Be Happy You’re Not Roy Williams

– by Murray Sawyer, JD, Founder and CEO

It’s no secret that two of the principals of Westover Capital are huge fans of Roy Williams, the head coach of the UNC Men’s basketball team. Two hundred colleges play NCAA division one basketball. Six of them, including the Tar Heels, have an active Hall of Fame coach.

Williams has been a head coach at the University of Kansas and at the University of North Carolina for 31 years. He is the fifth winningest coach in NCAA history. His winning percentage is .778. That’s higher than the three active coaches ahead of him on the all-time wins list — Coach K, Jim Boeheim of Syracuse and Jim Calhoun of Connecticut (now St. Joseph of CT).

He is the only coach to have taken two different universities to four Final Fours. He took Kansas to 14 consecutive NCAA tournaments. At his alma mater, North Carolina, he has won 3 national championships since 2005. No other coach has won that many national championships over that same time period — not Coach K, not Bill Self, not John Calipari, not Jay Wright. No one.

Until this year he had never had a losing season.

Roy Williams’ Successful 30-Year Run as a Metaphor for Stock Market Performance

This year the Tar Heels finished with a 14-19 record. They were dead last in the ACC. On Wednesday, March 11th, they ended their season with an embarrassing, near thirty-point blowout loss, 81-53, in the ACC Tournament.
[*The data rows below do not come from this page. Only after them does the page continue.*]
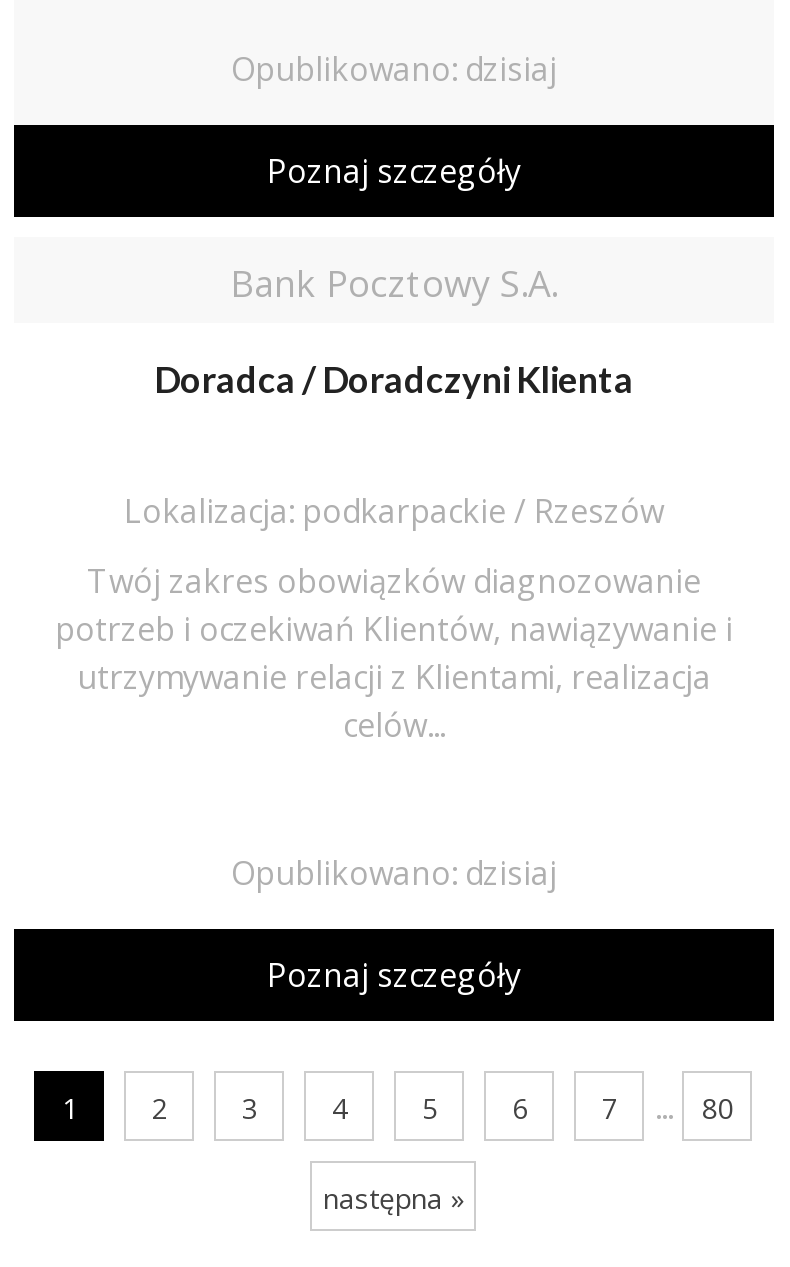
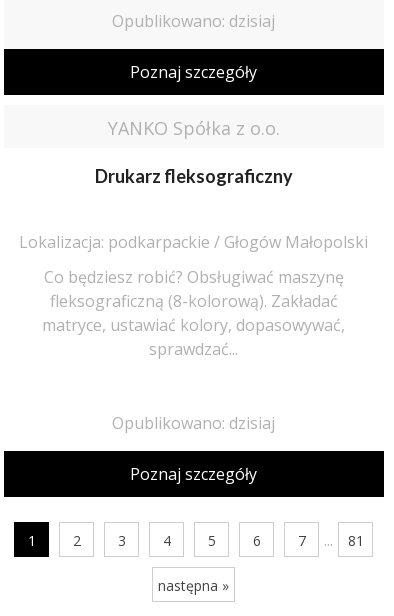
- Bank Pocztowy S.A.
+ YANKO Spółka z o.o.

- Doradca / Doradczyni Klienta
+ Drukarz fleksograficzny

- Lokalizacja: podkarpackie / Rzeszów
+ Lokalizacja: podkarpackie / Głogów Małopolski

- Twój zakres obowiązków diagnozowanie
- potrzeb i oczekiwań Klientów, nawiązywanie i
- utrzymywanie relacji z Klientami, realizacja
- celów...
+ Co będziesz robić? Obsługiwać maszynę
+ fleksograficzną (8-kolorową). Zakładać
+ matryce, ustawiać kolory, dopasowywać,
+ sprawdzać...

- 80
+ 81
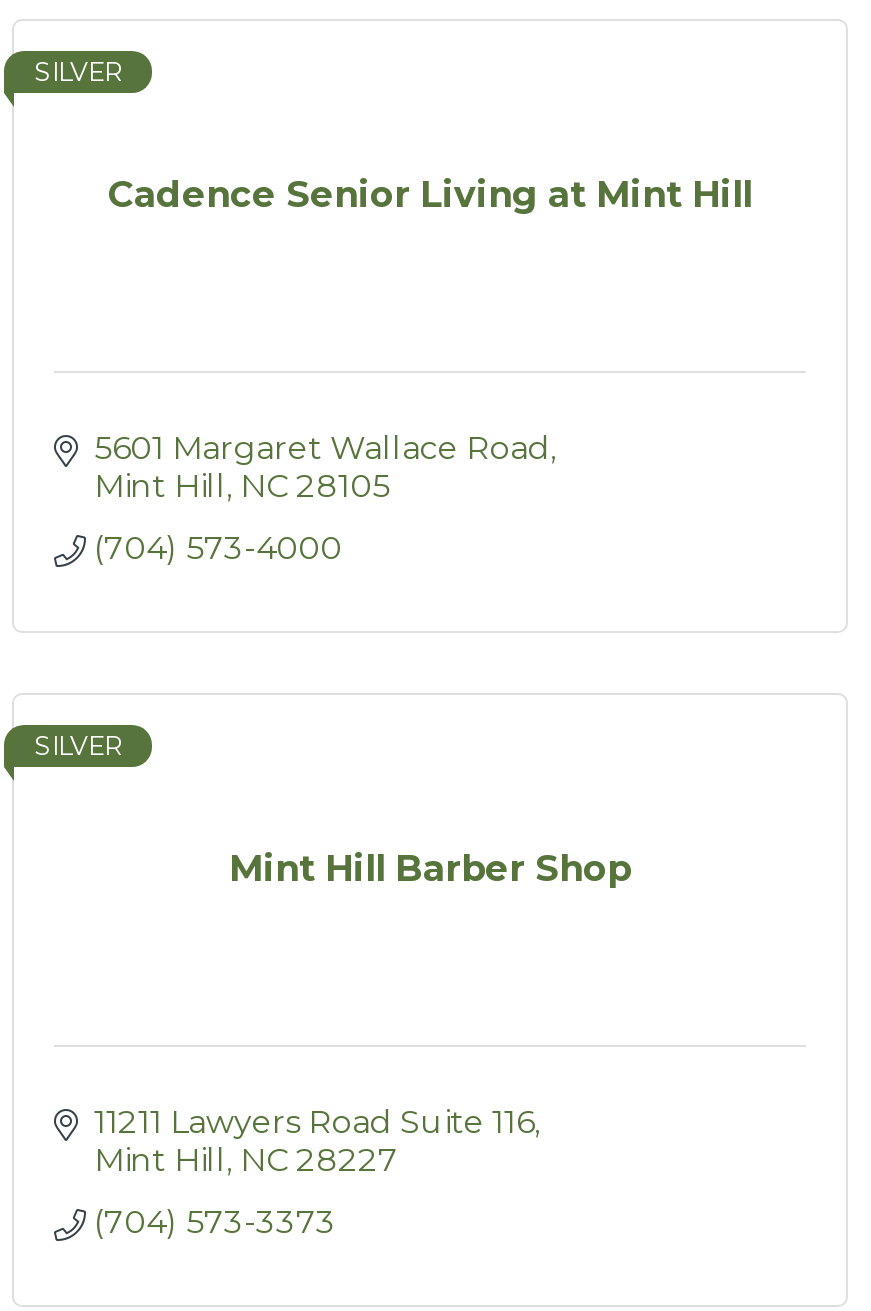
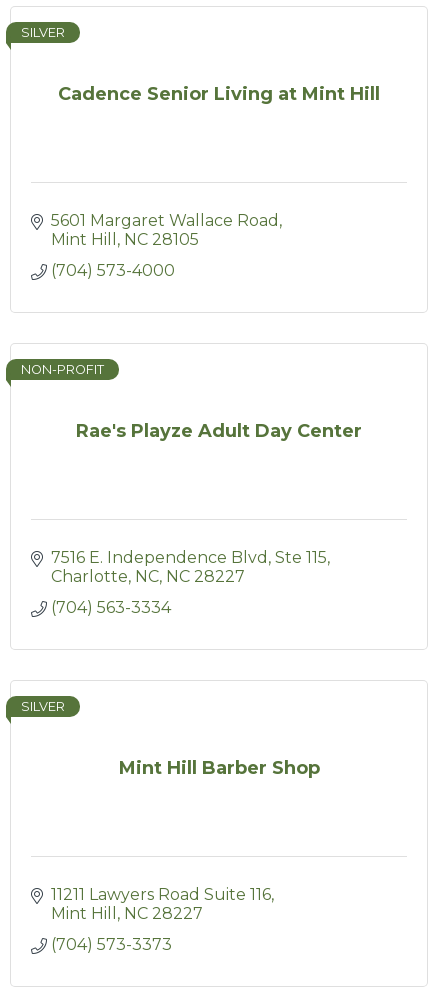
+ NON-PROFIT

+ 7516 E. Independence Blvd Ste 115
+ Charlotte, NC NC 28227
+ (704) 563-3334

+ Rae's Playze Adult Day Center
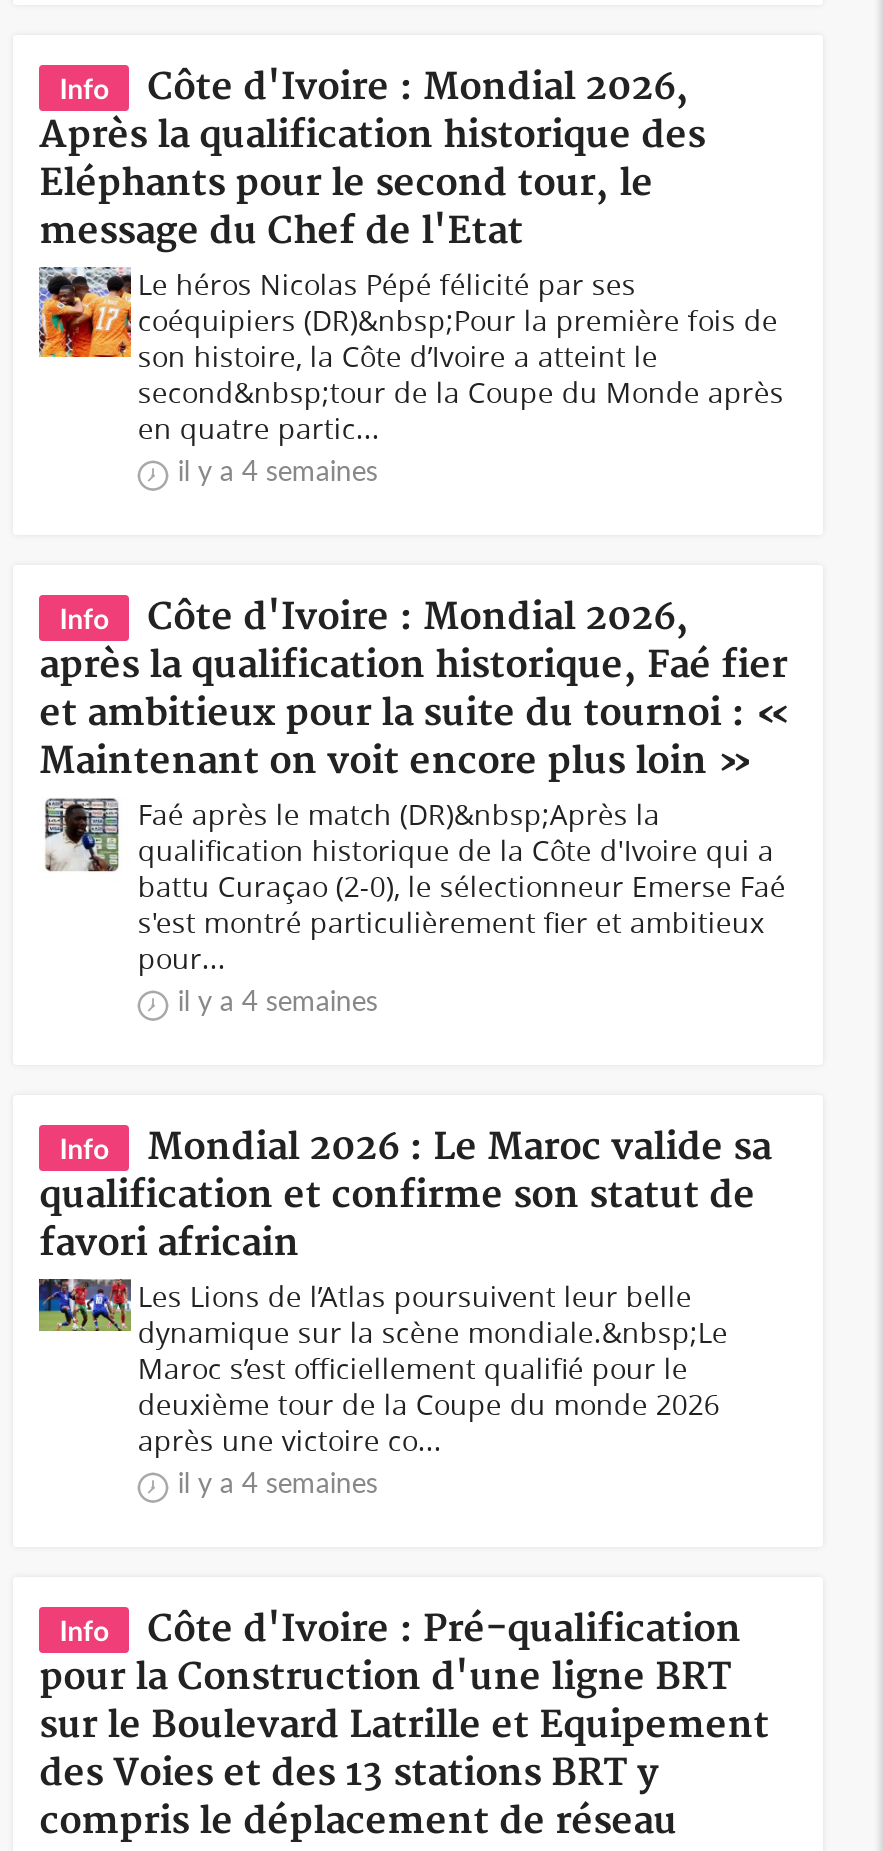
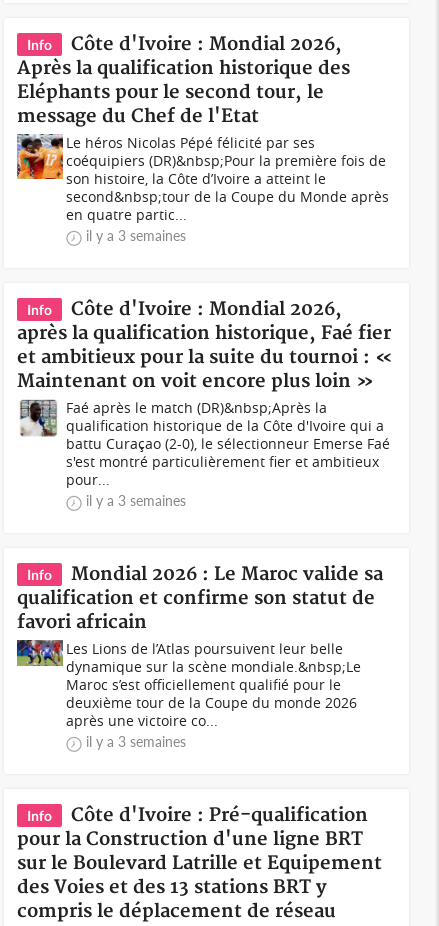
- il y a 4 semaines
+ il y a 3 semaines

- il y a 4 semaines
+ il y a 3 semaines

- il y a 4 semaines
+ il y a 3 semaines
The Tar Heels performance was a metaphor for the stock market nosedive on March 12th. The Dow Jones Industrial Average lost 10% as did the S&P 500 and Nasdaq indices. It was the worst single day for the markets since 1987. Saying that brings up an obvious but important point that bears repeating: There has not been a day that bad for equity investors in more than 30 years. Likewise, there has not been a year as bad for Roy Williams in the last 30 years.

Two Black Swan Events That Hurt the Market

So, what has happened to our portfolios? Two Black Swan events converged at the same time to create uncertainty and volatility in an unprecedented fashion. Markets loathe uncertainty.

Event One: the coronavirus or COVID-19. There is no known coronavirus vaccine at this stage, and testing is not yet readily available to the general public. Event Two: the Saudi Arabia-Russia knife fight over oil. I assume we all intuitively understand the challenge of Event One.

Two Black Swan events converged at the same time to create uncertainty and volatility in an unprecedented fashion. Markets loathe uncertainty.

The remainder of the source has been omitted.